[Recorded data]
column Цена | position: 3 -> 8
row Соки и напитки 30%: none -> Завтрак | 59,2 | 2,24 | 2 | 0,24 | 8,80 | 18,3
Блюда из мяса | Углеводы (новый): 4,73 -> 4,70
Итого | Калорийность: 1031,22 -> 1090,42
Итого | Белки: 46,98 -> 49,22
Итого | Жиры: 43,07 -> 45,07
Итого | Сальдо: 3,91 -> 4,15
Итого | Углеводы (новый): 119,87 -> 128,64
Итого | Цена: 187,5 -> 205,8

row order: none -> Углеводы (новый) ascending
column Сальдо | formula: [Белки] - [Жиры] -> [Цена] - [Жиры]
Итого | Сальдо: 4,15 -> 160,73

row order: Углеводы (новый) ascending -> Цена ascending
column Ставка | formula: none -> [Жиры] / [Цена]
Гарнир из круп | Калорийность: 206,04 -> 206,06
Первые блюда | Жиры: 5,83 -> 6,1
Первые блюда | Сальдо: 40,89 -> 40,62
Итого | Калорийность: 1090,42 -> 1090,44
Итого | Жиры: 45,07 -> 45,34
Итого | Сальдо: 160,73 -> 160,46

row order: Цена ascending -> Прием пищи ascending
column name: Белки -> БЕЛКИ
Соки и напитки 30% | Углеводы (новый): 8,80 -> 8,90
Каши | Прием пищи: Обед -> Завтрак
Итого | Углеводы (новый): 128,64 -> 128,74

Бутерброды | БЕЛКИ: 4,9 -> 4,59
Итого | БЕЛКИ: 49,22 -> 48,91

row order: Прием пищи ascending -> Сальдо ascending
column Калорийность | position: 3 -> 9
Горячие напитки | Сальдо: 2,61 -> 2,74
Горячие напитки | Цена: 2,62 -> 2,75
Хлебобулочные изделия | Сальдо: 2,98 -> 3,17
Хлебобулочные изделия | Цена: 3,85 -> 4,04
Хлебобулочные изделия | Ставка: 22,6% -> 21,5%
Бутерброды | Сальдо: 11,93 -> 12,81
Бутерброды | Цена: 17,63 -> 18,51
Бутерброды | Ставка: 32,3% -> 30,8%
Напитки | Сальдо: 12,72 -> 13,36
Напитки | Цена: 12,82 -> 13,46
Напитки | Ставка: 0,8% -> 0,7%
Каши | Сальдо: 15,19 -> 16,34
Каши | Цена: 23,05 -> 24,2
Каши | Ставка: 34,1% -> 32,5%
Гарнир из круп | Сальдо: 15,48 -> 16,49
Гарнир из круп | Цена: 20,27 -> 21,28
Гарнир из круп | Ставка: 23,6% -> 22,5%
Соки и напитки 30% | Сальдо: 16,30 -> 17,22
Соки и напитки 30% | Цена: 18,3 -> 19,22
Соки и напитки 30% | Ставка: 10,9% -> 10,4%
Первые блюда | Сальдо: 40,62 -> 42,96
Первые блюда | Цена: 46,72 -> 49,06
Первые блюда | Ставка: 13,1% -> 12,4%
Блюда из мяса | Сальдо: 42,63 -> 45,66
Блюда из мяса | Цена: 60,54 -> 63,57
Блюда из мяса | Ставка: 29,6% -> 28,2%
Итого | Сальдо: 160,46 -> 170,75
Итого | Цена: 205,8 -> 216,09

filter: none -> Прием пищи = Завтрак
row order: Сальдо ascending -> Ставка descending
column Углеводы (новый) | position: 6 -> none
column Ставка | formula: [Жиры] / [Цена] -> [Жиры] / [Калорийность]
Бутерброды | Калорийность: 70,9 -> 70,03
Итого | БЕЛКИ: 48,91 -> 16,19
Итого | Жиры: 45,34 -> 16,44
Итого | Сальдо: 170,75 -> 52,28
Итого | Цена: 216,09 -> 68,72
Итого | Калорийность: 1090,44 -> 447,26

## [Assignment]
This exercise asks for an exact repeat of the lines from the one holding "Хлебобулочные изделия | Сальдо: 2,98 -> 3,17" through the end of the data above.

## [Answer section]
Хлебобулочные изделия | Сальдо: 2,98 -> 3,17
Хлебобулочные изделия | Цена: 3,85 -> 4,04
Хлебобулочные изделия | Ставка: 22,6% -> 21,5%
Бутерброды | Сальдо: 11,93 -> 12,81
Бутерброды | Цена: 17,63 -> 18,51
Бутерброды | Ставка: 32,3% -> 30,8%
Напитки | Сальдо: 12,72 -> 13,36
Напитки | Цена: 12,82 -> 13,46
Напитки | Ставка: 0,8% -> 0,7%
Каши | Сальдо: 15,19 -> 16,34
Каши | Цена: 23,05 -> 24,2
Каши | Ставка: 34,1% -> 32,5%
Гарнир из круп | Сальдо: 15,48 -> 16,49
Гарнир из круп | Цена: 20,27 -> 21,28
Гарнир из круп | Ставка: 23,6% -> 22,5%
Соки и напитки 30% | Сальдо: 16,30 -> 17,22
Соки и напитки 30% | Цена: 18,3 -> 19,22
Соки и напитки 30% | Ставка: 10,9% -> 10,4%
Первые блюда | Сальдо: 40,62 -> 42,96
Первые блюда | Цена: 46,72 -> 49,06
Первые блюда | Ставка: 13,1% -> 12,4%
Блюда из мяса | Сальдо: 42,63 -> 45,66
Блюда из мяса | Цена: 60,54 -> 63,57
Блюда из мяса | Ставка: 29,6% -> 28,2%
Итого | Сальдо: 160,46 -> 170,75
Итого | Цена: 205,8 -> 216,09

filter: none -> Прием пищи = Завтрак
row order: Сальдо ascending -> Ставка descending
column Углеводы (новый) | position: 6 -> none
column Ставка | formula: [Жиры] / [Цена] -> [Жиры] / [Калорийность]
Бутерброды | Калорийность: 70,9 -> 70,03
Итого | БЕЛКИ: 48,91 -> 16,19
Итого | Жиры: 45,34 -> 16,44
Итого | Сальдо: 170,75 -> 52,28
Итого | Цена: 216,09 -> 68,72
Итого | Калорийность: 1090,44 -> 447,26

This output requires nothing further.